[HOW TO COMPLETE THIS TASK]:
Where the word "Note" appears in a line below, copy the whole line.

━━ EXCERPTED DATA ━━

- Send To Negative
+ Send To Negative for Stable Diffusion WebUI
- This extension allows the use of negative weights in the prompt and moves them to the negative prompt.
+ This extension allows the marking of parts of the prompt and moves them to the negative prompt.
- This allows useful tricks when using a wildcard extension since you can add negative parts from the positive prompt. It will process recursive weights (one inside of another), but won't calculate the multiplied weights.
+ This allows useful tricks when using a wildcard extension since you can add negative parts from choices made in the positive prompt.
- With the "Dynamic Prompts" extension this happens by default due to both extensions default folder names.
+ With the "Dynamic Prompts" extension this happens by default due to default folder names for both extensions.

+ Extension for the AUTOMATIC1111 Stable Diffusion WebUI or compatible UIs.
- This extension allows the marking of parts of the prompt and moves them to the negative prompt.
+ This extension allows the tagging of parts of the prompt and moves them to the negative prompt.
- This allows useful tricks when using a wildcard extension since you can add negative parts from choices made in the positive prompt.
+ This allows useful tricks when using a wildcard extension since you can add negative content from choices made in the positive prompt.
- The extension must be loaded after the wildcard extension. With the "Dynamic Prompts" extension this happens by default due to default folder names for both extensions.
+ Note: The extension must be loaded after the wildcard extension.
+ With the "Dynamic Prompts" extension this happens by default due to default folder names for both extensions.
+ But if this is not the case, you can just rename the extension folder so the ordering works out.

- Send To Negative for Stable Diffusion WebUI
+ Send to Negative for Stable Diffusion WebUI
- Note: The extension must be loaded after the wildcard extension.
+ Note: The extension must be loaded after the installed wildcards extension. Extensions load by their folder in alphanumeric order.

━━━

[TASK RESULT]:
+ Note: The extension must be loaded after the wildcard extension.
- Note: The extension must be loaded after the wildcard extension.
+ Note: The extension must be loaded after the installed wildcards extension. Extensions load by their folder in alphanumeric order.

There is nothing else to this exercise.